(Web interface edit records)
..........
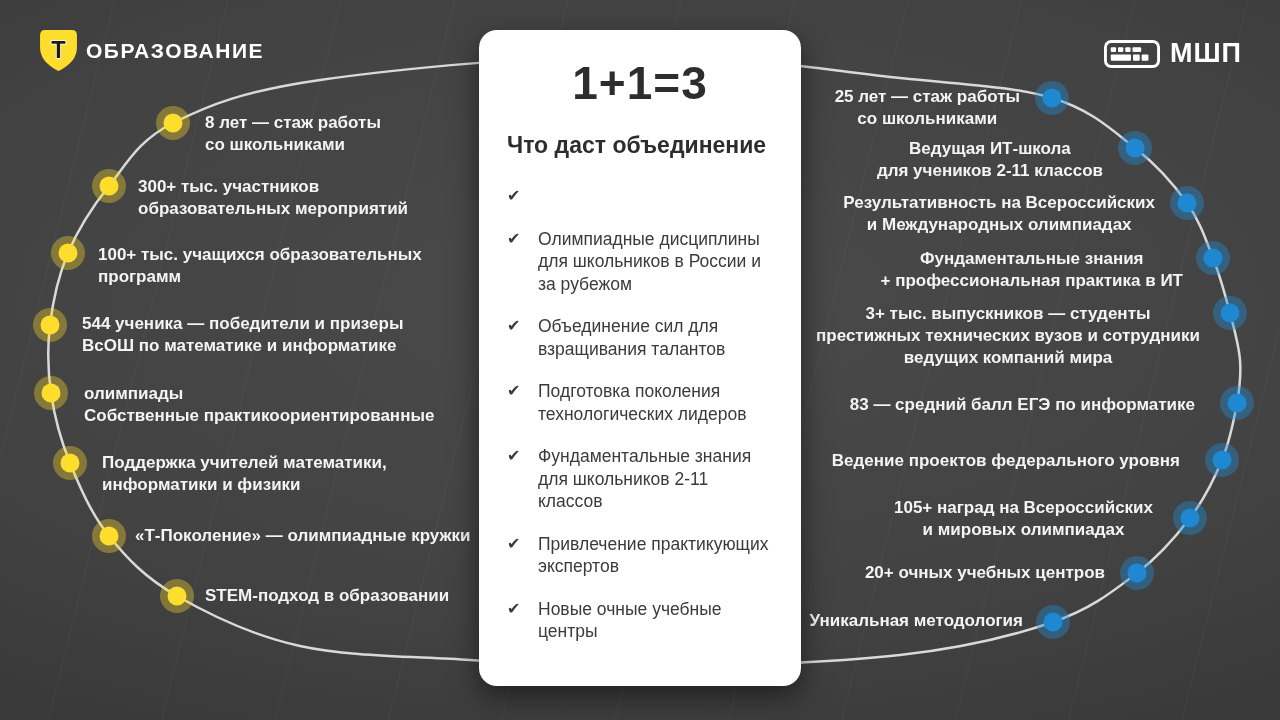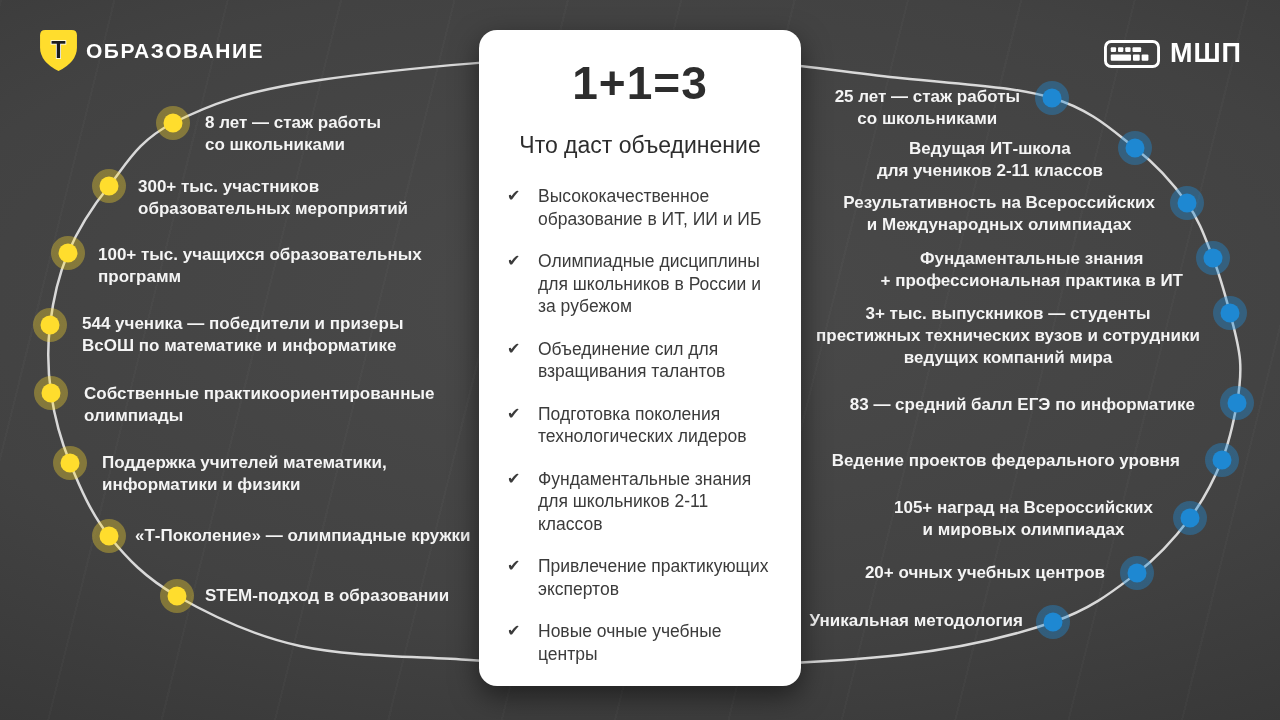--- a/index.html
+++ b/index.html
@@ -24,21 +24,21 @@
   .fact{position:absolute;z-index:2;color:#f4f4f4;font-size:17px;font-weight:600;line-height:22px;white-space:nowrap;}
   .fact.right{text-align:center;}
   
   .card{
     position:absolute;left:479px;top:30px;width:322px;height:656px;z-index:3;
     background:#ffffff;border-radius:18px;
     box-shadow:0 10px 28px rgba(0,0,0,0.5);
     box-sizing:border-box;padding:26px 28px 0 28px;
   }
   .card-title{font-size:46px;font-weight:bold;color:#2d2d2d;text-align:center;letter-spacing:1px;}
-  .card-subtitle{font-size:23px;font-weight:normal;color:#2d2d2d;text-align:center;margin-top:22px;}
+  .card-subtitle{font-size:23px;font-weight:bold;color:#2d2d2d;text-align:left;margin-top:22px;}
   .checklist{margin-top:26px;display:flex;flex-direction:column;gap:20px;}
   .check-item{display:flex;gap:13px;font-size:17.5px;line-height:22.5px;color:#3b3b3b;}
   .check-item .tick{flex:0 0 18px;color:#3b3b3b;font-size:16px;line-height:22.5px;font-weight:bold;}
 </style>
 </head>
 <body>
 
 <div class="canvas">
   <div class="texture"></div>
 
@@ -115,22 +115,22 @@
       </div>
       <div class="fact" style="left: 98px; top: 244px;">
         <div>100+ тыс. учащихся образовательных</div>
         <div>программ</div>
       </div>
       <div class="fact" style="left: 82px; top: 313px;">
         <div>544 ученика — победители и призеры</div>
         <div>ВсОШ по математике и информатике</div>
       </div>
       <div class="fact" style="left: 84px; top: 383px;">
+        <div>олимпиады</div>
         <div>Собственные практикоориентированные</div>
-        <div>олимпиады</div>
       </div>
       <div class="fact" style="left: 102px; top: 452px;">
         <div>Поддержка учителей математики,</div>
         <div>информатики и физики</div>
       </div>
       <div class="fact" style="left: 135px; top: 525px;">
         <div>«Т-Поколение» — олимпиадные кружки</div>
       </div>
       <div class="fact" style="left: 205px; top: 585px;">
         <div>STEM-подход в образовании</div>
@@ -173,21 +173,20 @@
         <div>Уникальная методология</div>
       </div>
     </div>
 
   <div class="card">
     <div class="card-title">1+1=3</div>
     <div class="card-subtitle">Что даст объединение</div>
     <div class="checklist" id="checklist">
         <div class="check-item">
           <span class="tick">✔</span>
-          <span>Высококачественное образование в ИТ, ИИ и ИБ</span>
         </div>
         <div class="check-item">
           <span class="tick">✔</span>
           <span>Олимпиадные дисциплины для школьников в России и за рубежом</span>
         </div>
         <div class="check-item">
           <span class="tick">✔</span>
           <span>Объединение сил для взращивания талантов</span>
         </div>
         <div class="check-item">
..........
**TASK DIRECTIONS**
Give back each line above verbatim, dropping every picture.

**YOUR RESPONSE**
--- a/index.html
+++ b/index.html
@@ -24,21 +24,21 @@
   .fact{position:absolute;z-index:2;color:#f4f4f4;font-size:17px;font-weight:600;line-height:22px;white-space:nowrap;}
   .fact.right{text-align:center;}
   
   .card{
     position:absolute;left:479px;top:30px;width:322px;height:656px;z-index:3;
     background:#ffffff;border-radius:18px;
     box-shadow:0 10px 28px rgba(0,0,0,0.5);
     box-sizing:border-box;padding:26px 28px 0 28px;
   }
   .card-title{font-size:46px;font-weight:bold;color:#2d2d2d;text-align:center;letter-spacing:1px;}
-  .card-subtitle{font-size:23px;font-weight:normal;color:#2d2d2d;text-align:center;margin-top:22px;}
+  .card-subtitle{font-size:23px;font-weight:bold;color:#2d2d2d;text-align:left;margin-top:22px;}
   .checklist{margin-top:26px;display:flex;flex-direction:column;gap:20px;}
   .check-item{display:flex;gap:13px;font-size:17.5px;line-height:22.5px;color:#3b3b3b;}
   .check-item .tick{flex:0 0 18px;color:#3b3b3b;font-size:16px;line-height:22.5px;font-weight:bold;}
 </style>
 </head>
 <body>
 
 <div class="canvas">
   <div class="texture"></div>
 
@@ -115,22 +115,22 @@
       </div>
       <div class="fact" style="left: 98px; top: 244px;">
         <div>100+ тыс. учащихся образовательных</div>
         <div>программ</div>
       </div>
       <div class="fact" style="left: 82px; top: 313px;">
         <div>544 ученика — победители и призеры</div>
         <div>ВсОШ по математике и информатике</div>
       </div>
       <div class="fact" style="left: 84px; top: 383px;">
+        <div>олимпиады</div>
         <div>Собственные практикоориентированные</div>
-        <div>олимпиады</div>
       </div>
       <div class="fact" style="left: 102px; top: 452px;">
         <div>Поддержка учителей математики,</div>
         <div>информатики и физики</div>
       </div>
       <div class="fact" style="left: 135px; top: 525px;">
         <div>«Т-Поколение» — олимпиадные кружки</div>
       </div>
       <div class="fact" style="left: 205px; top: 585px;">
         <div>STEM-подход в образовании</div>
@@ -173,21 +173,20 @@
         <div>Уникальная методология</div>
       </div>
     </div>
 
   <div class="card">
     <div class="card-title">1+1=3</div>
     <div class="card-subtitle">Что даст объединение</div>
     <div class="checklist" id="checklist">
         <div class="check-item">
           <span class="tick">✔</span>
-          <span>Высококачественное образование в ИТ, ИИ и ИБ</span>
         </div>
         <div class="check-item">
           <span class="tick">✔</span>
           <span>Олимпиадные дисциплины для школьников в России и за рубежом</span>
         </div>
         <div class="check-item">
           <span class="tick">✔</span>
           <span>Объединение сил для взращивания талантов</span>
         </div>
         <div class="check-item">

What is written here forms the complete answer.